- [Problem to solve]:
The reply should consist solely of the lines from the one that holds "font-weight: normal ->" through the last line of the material, reproduced exactly; no pictures belong in it.

- [Study material]:
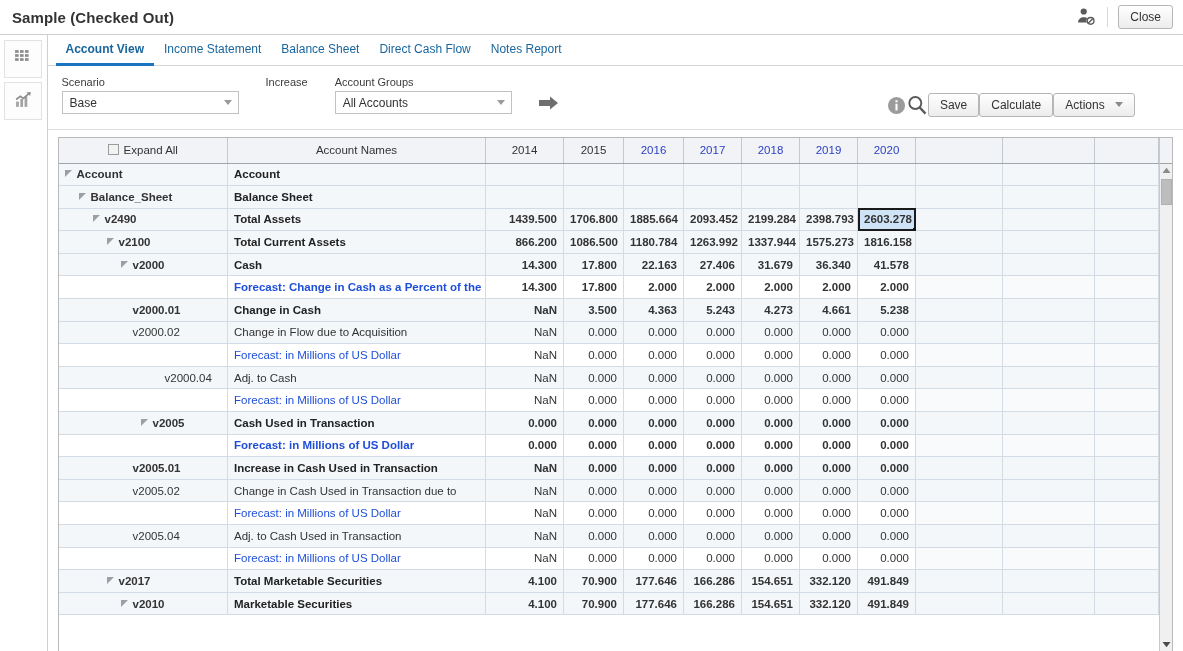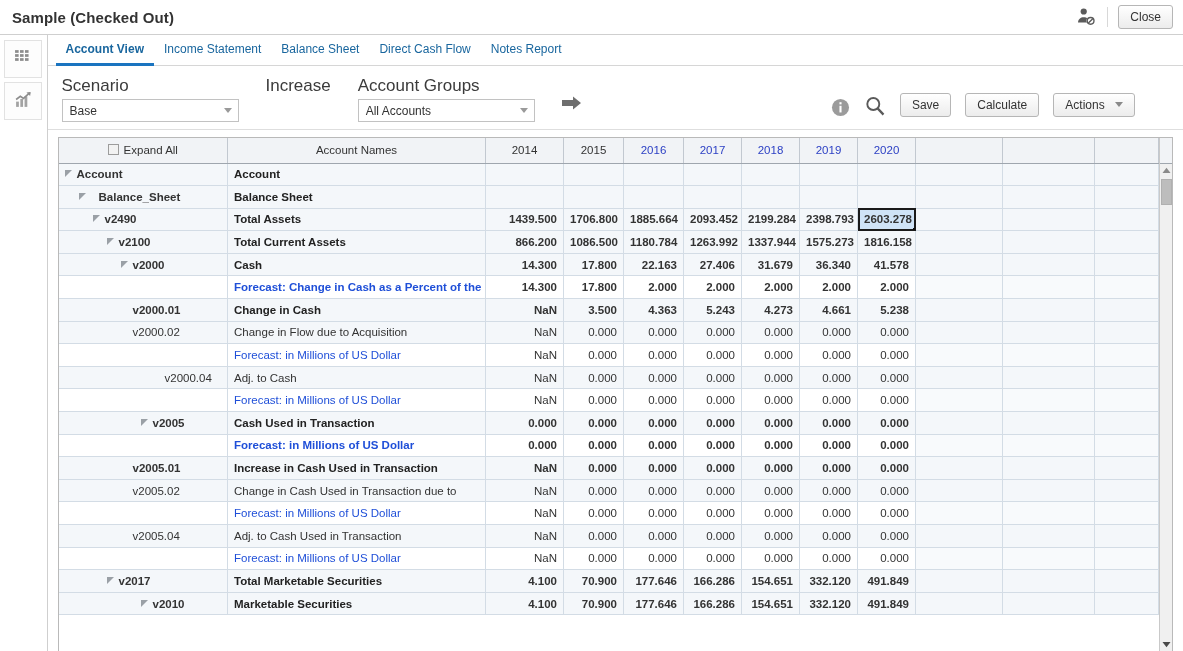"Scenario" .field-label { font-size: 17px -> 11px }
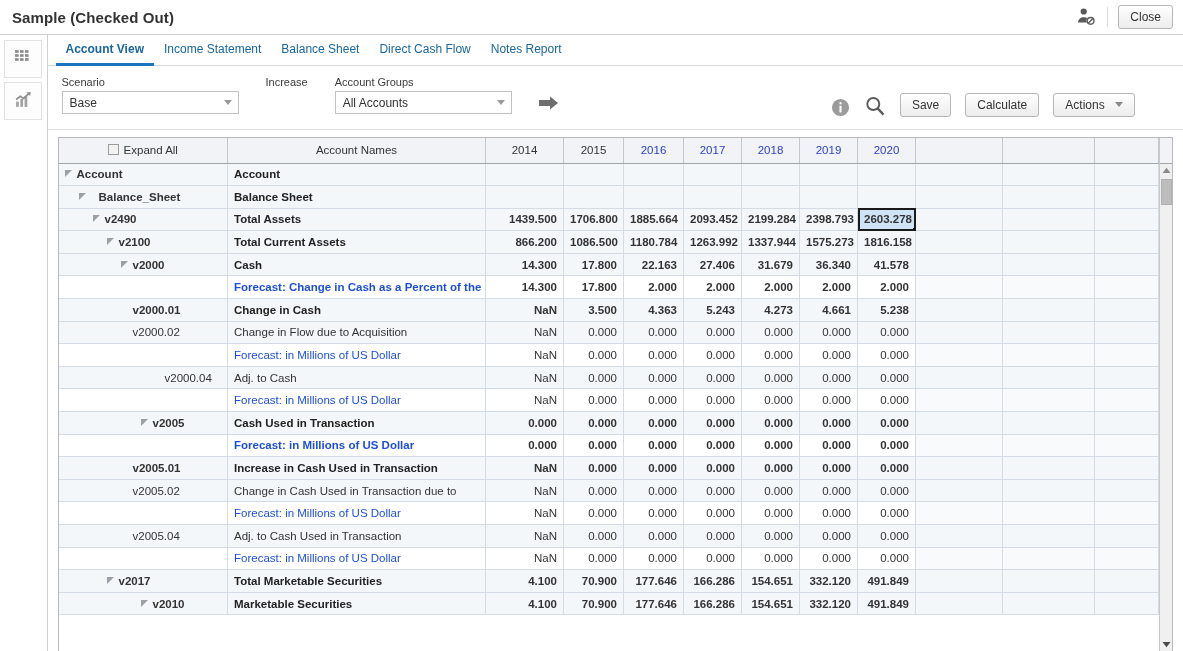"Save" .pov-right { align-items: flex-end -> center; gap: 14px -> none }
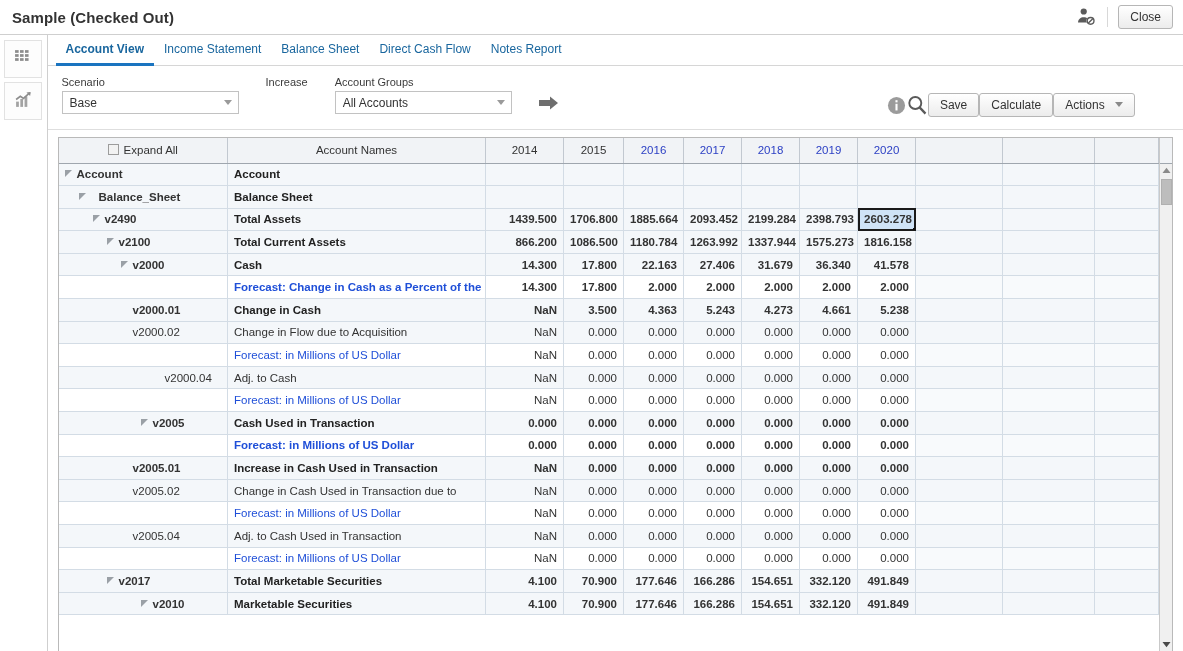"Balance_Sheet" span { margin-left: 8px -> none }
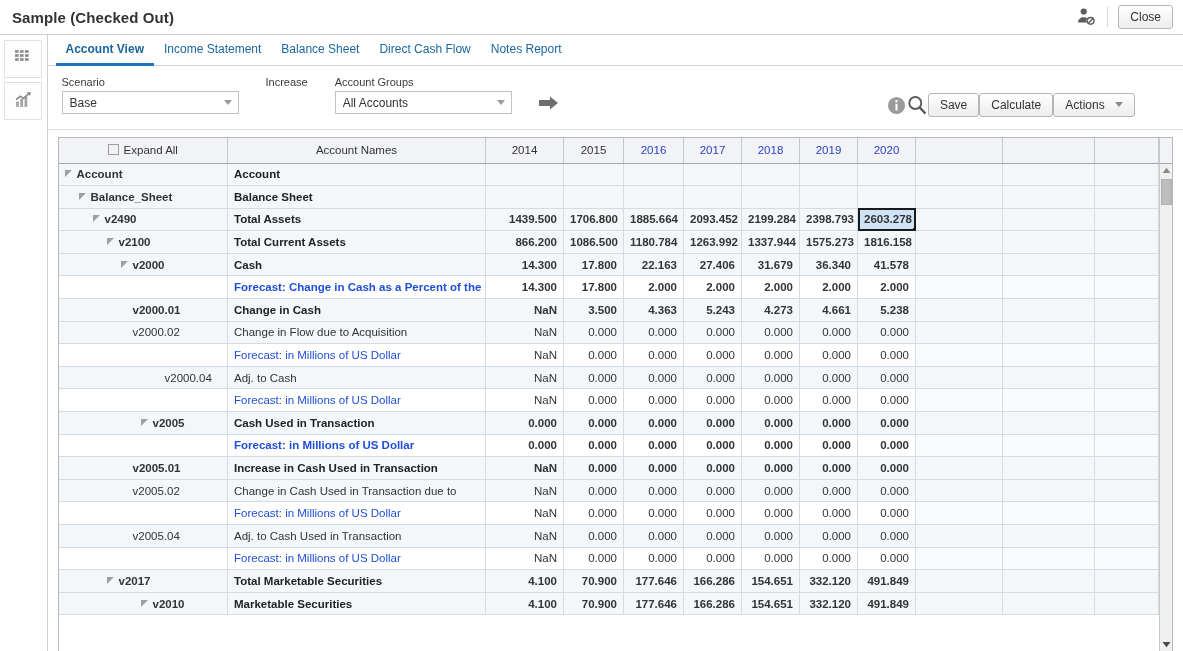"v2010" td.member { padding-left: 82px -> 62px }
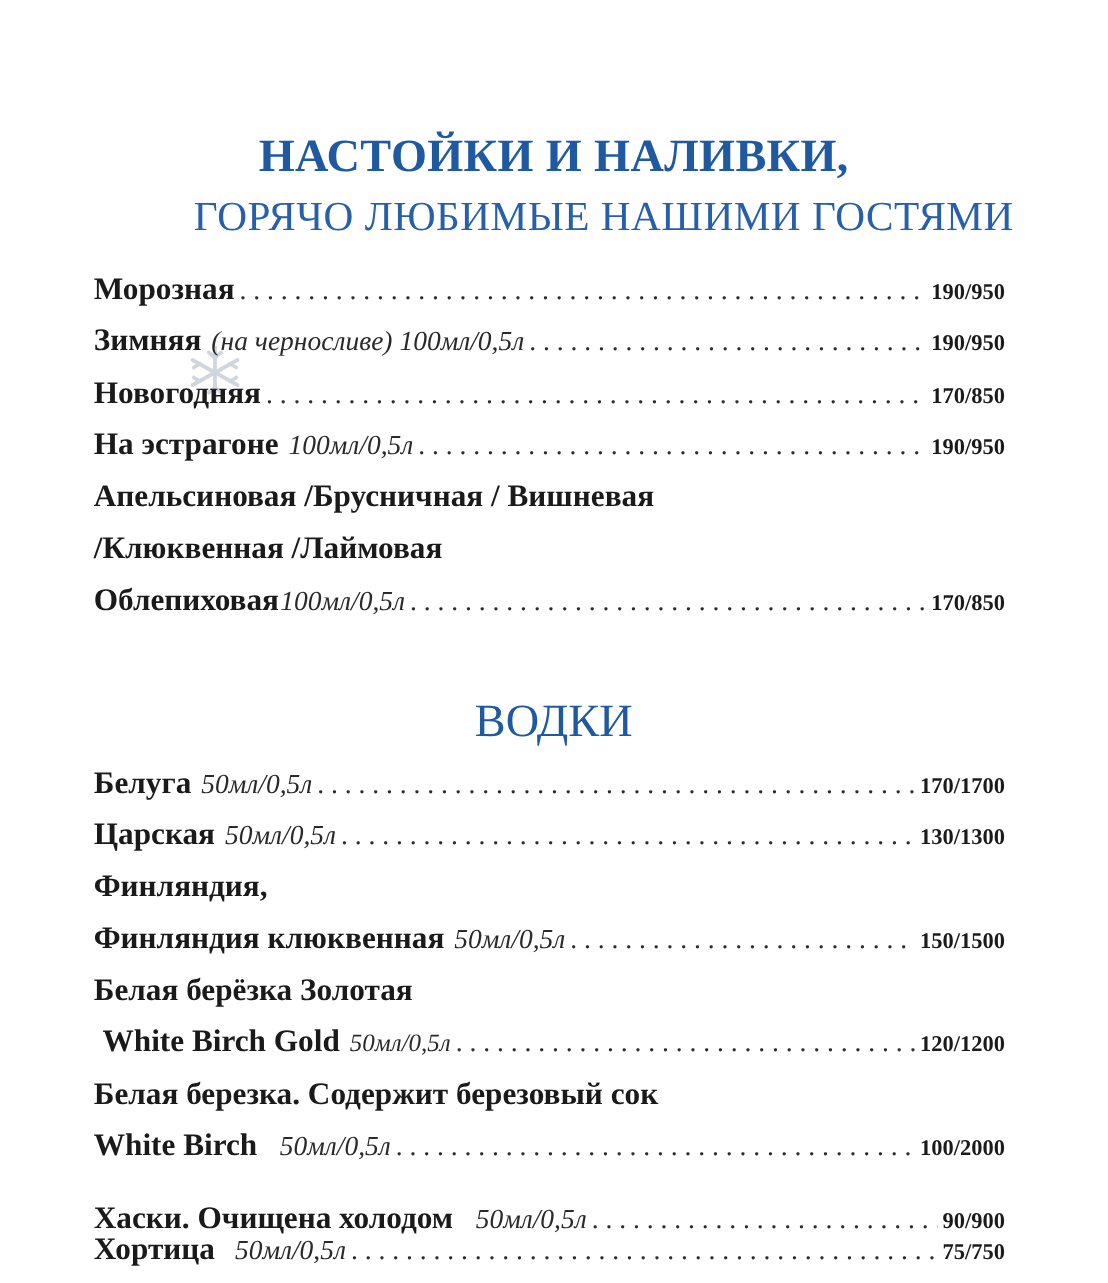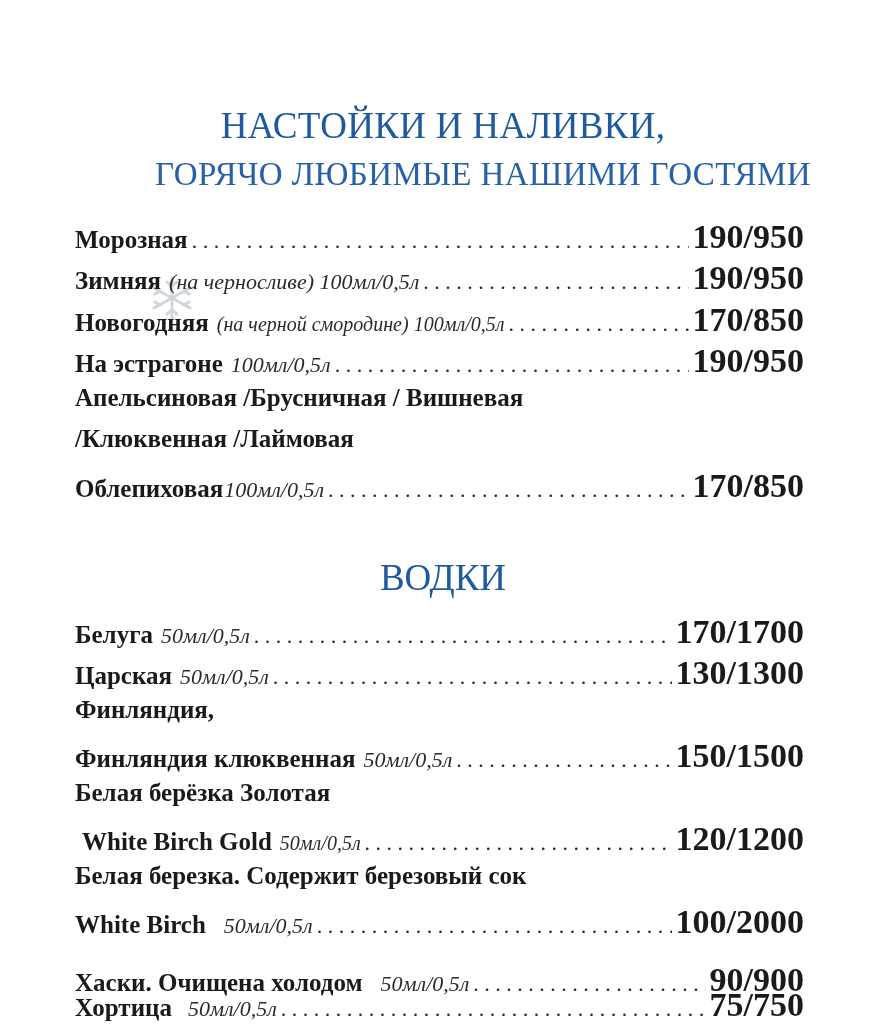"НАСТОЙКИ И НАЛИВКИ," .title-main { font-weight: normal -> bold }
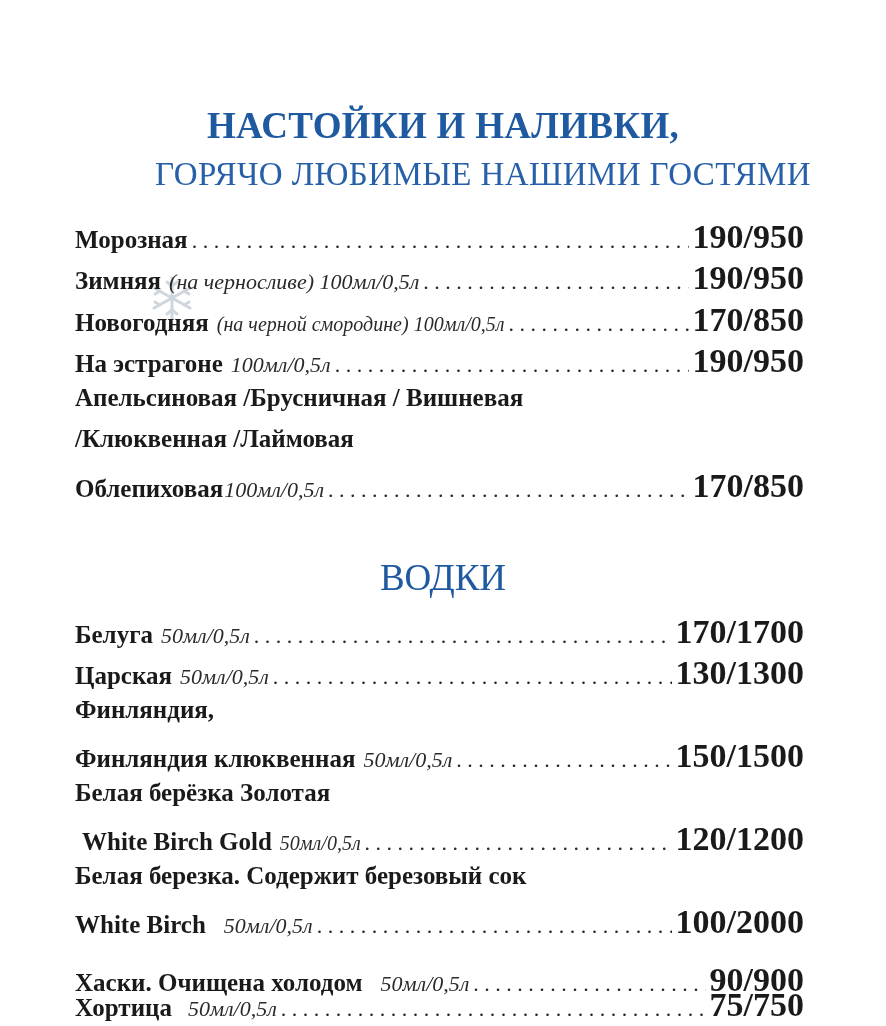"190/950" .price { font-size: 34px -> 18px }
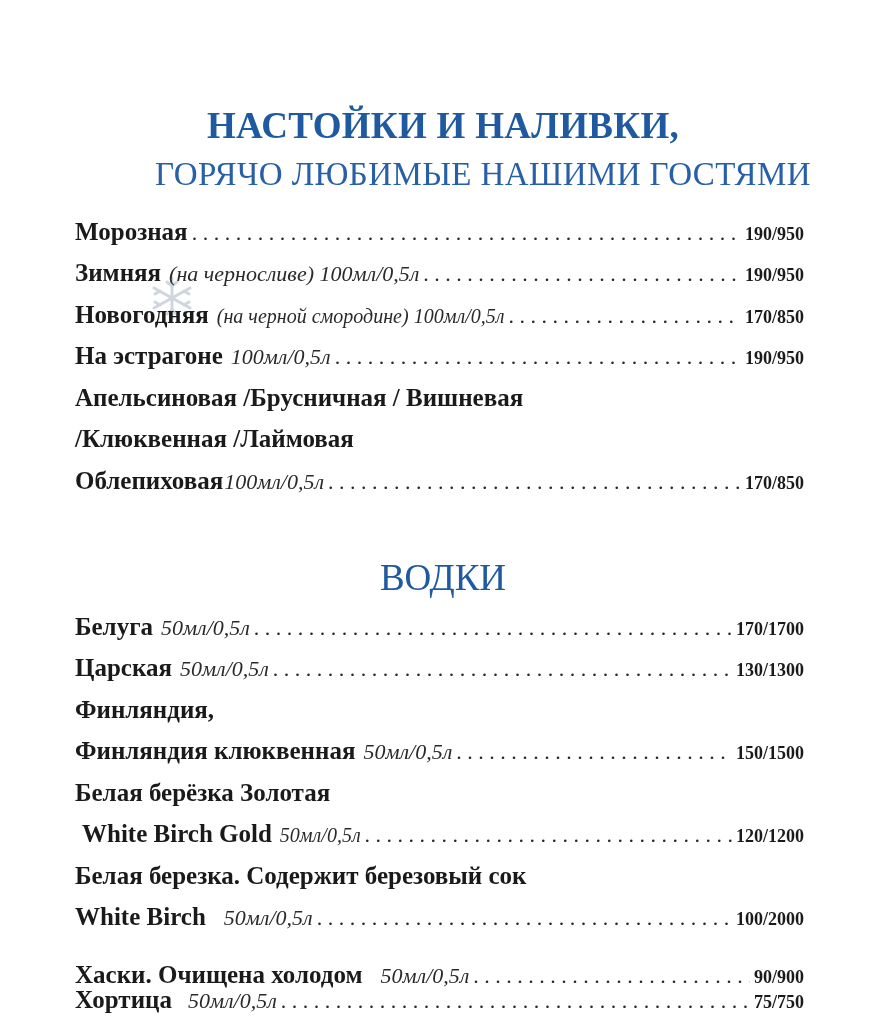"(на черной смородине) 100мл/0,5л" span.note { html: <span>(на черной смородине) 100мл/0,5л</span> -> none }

- [Response]:
"НАСТОЙКИ И НАЛИВКИ," .title-main { font-weight: normal -> bold }
"190/950" .price { font-size: 34px -> 18px }
"(на черной смородине) 100мл/0,5л" span.note { html: <span>(на черной смородине) 100мл/0,5л</span> -> none }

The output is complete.